#### LISTED ENTRIES
------------------------------------------------------------

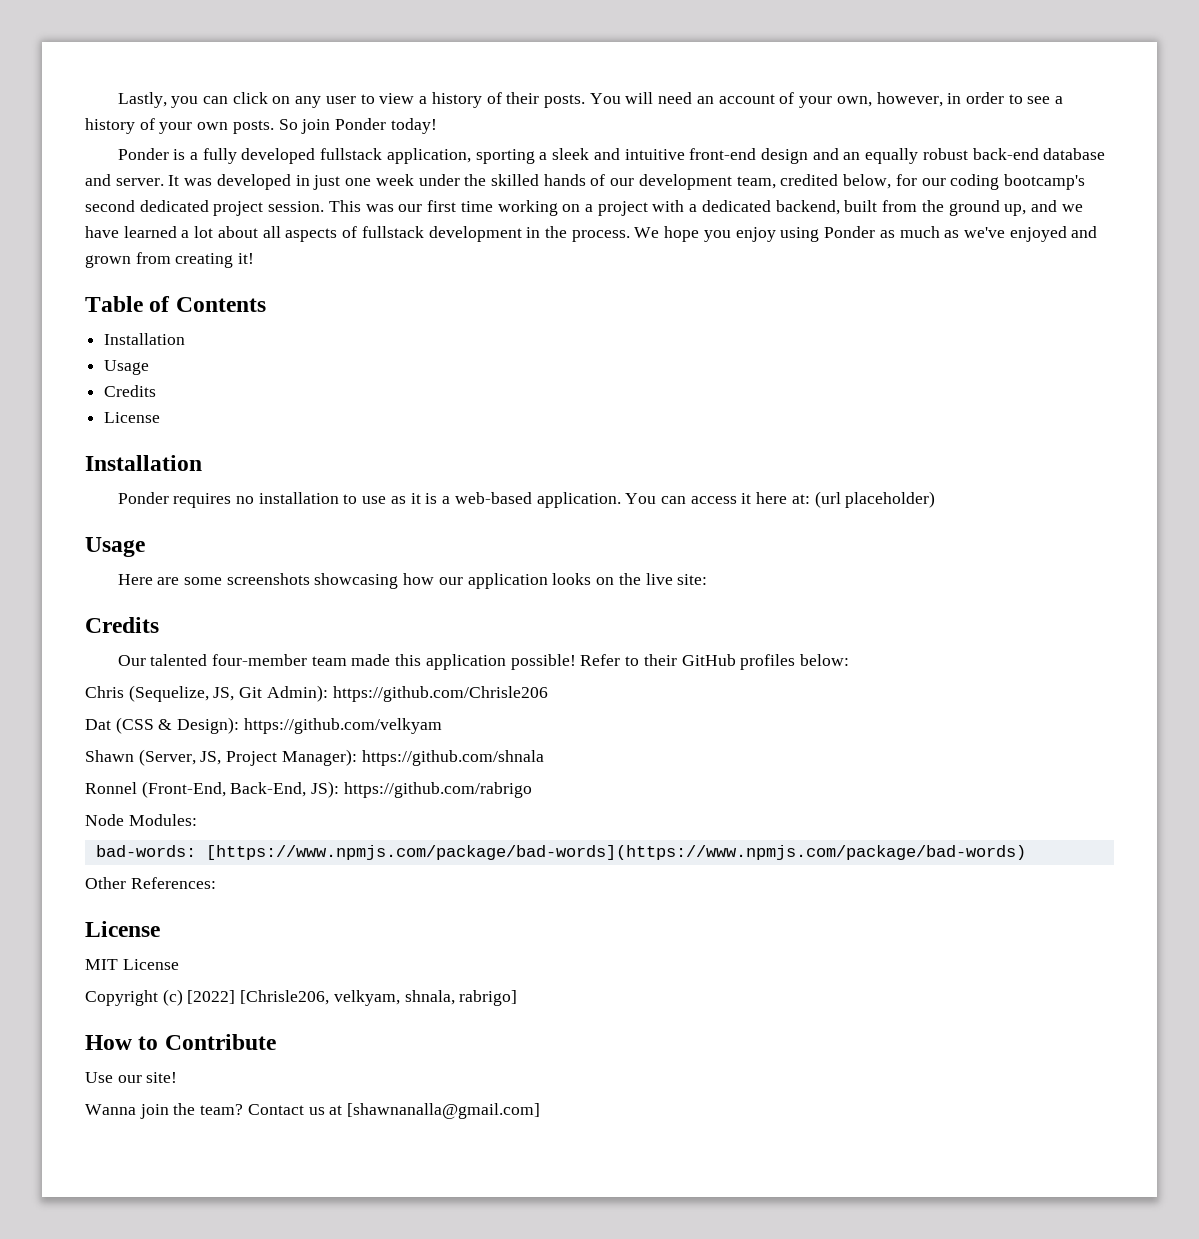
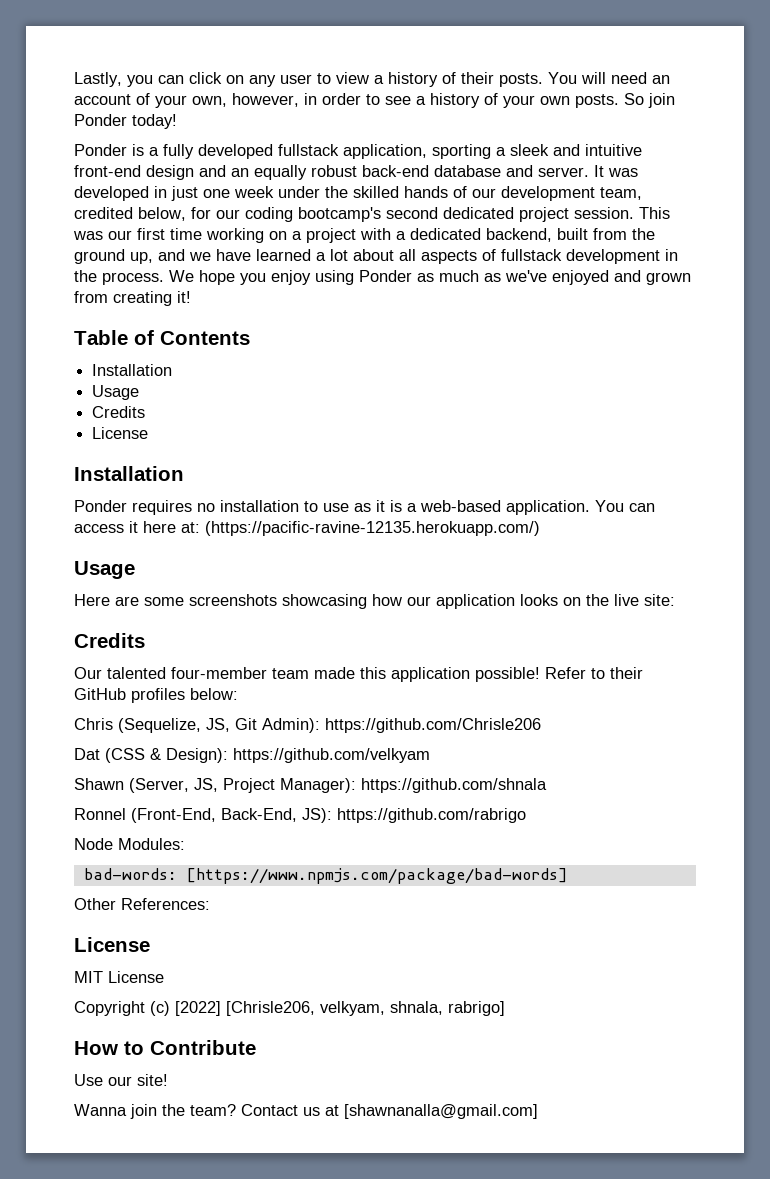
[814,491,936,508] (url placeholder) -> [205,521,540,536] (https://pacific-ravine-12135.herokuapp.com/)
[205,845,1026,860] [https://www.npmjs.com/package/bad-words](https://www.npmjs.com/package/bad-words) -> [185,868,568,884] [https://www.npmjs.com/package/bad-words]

------------------------------------------------------------

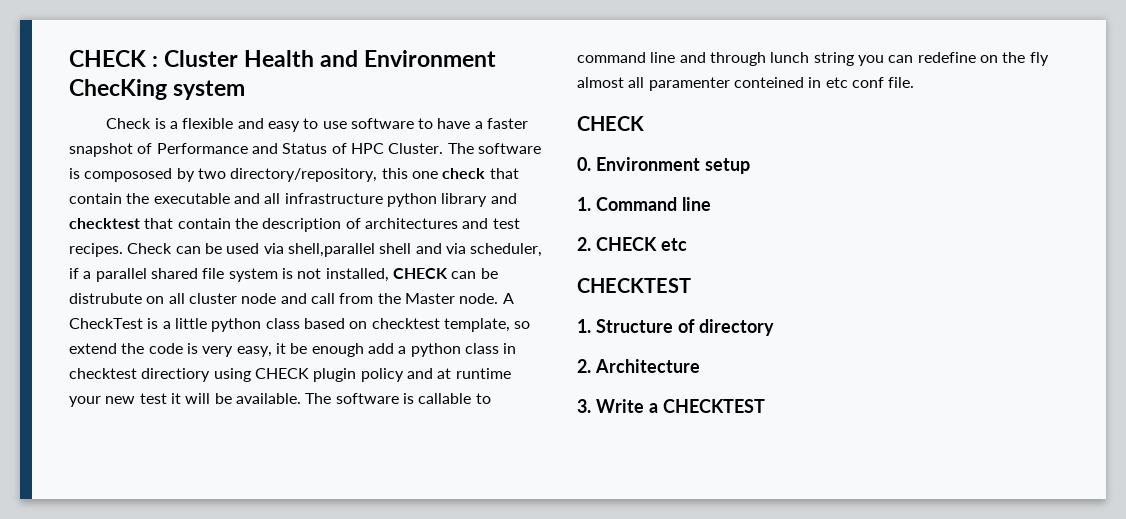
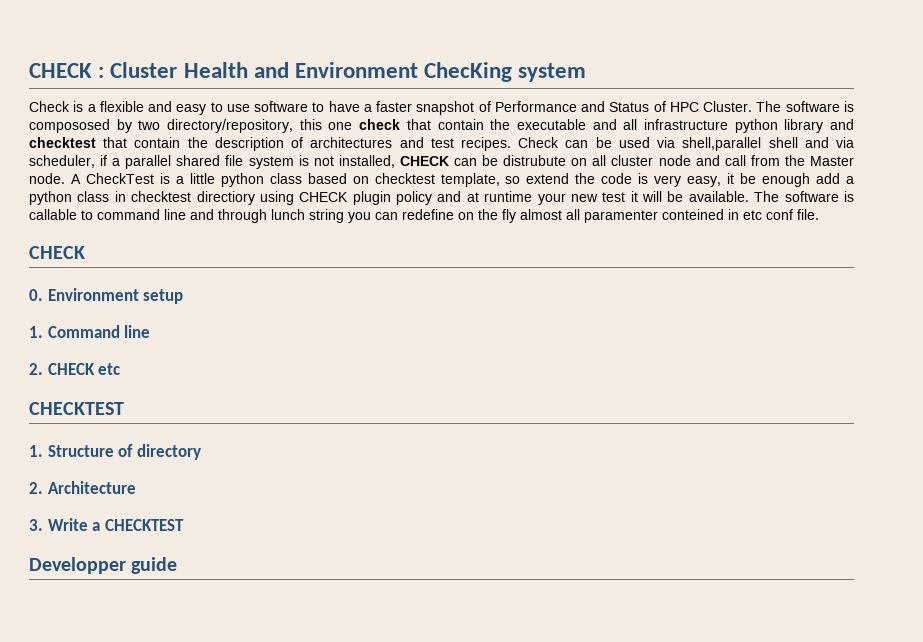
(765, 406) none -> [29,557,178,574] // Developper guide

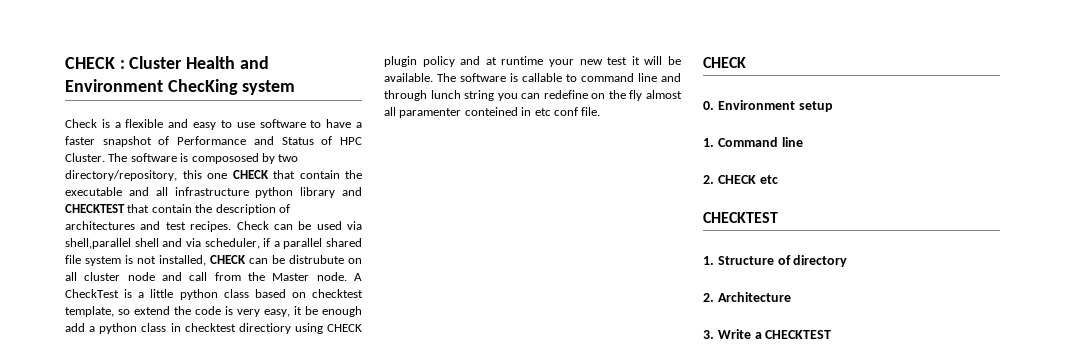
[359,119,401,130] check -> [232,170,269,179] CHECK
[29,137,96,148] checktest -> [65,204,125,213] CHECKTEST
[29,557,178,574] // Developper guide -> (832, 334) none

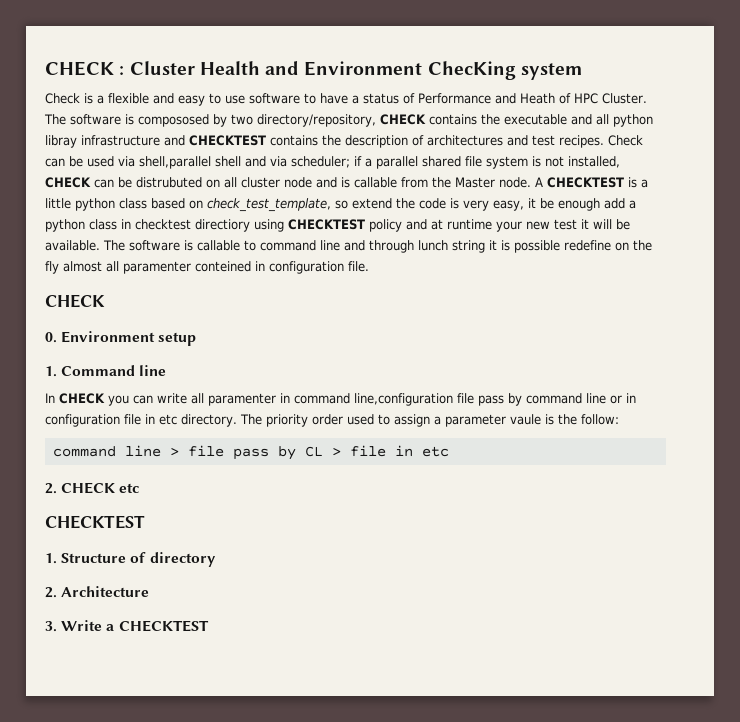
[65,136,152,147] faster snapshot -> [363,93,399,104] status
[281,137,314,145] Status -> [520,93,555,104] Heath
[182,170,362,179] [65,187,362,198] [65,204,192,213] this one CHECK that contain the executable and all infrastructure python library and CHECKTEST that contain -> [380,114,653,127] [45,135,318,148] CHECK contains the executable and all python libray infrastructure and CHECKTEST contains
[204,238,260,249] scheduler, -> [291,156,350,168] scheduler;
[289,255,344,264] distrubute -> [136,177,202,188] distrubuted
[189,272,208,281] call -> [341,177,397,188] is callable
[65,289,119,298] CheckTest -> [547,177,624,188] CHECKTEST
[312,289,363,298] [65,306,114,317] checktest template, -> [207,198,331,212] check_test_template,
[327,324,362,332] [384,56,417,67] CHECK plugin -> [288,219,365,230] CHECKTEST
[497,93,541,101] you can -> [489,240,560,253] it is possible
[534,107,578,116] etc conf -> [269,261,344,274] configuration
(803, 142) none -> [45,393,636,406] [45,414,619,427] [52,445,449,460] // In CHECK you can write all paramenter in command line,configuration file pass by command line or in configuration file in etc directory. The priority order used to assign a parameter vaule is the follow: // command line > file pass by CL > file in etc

------------------------------------------------------------

#### DIRECTIONS FOR THIS TASK
Retype exactly, and only, the lines above from the one where "[814,491,936,508] (url placeholder)" occurs up to and including the one where "-> [185,868,568,884] [https://www.npmjs.com/package/bad-words]" occurs.

#### OUTPUT FOR THIS EXERCISE
[814,491,936,508] (url placeholder) -> [205,521,540,536] (https://pacific-ravine-12135.herokuapp.com/)
[205,845,1026,860] [https://www.npmjs.com/package/bad-words](https://www.npmjs.com/package/bad-words) -> [185,868,568,884] [https://www.npmjs.com/package/bad-words]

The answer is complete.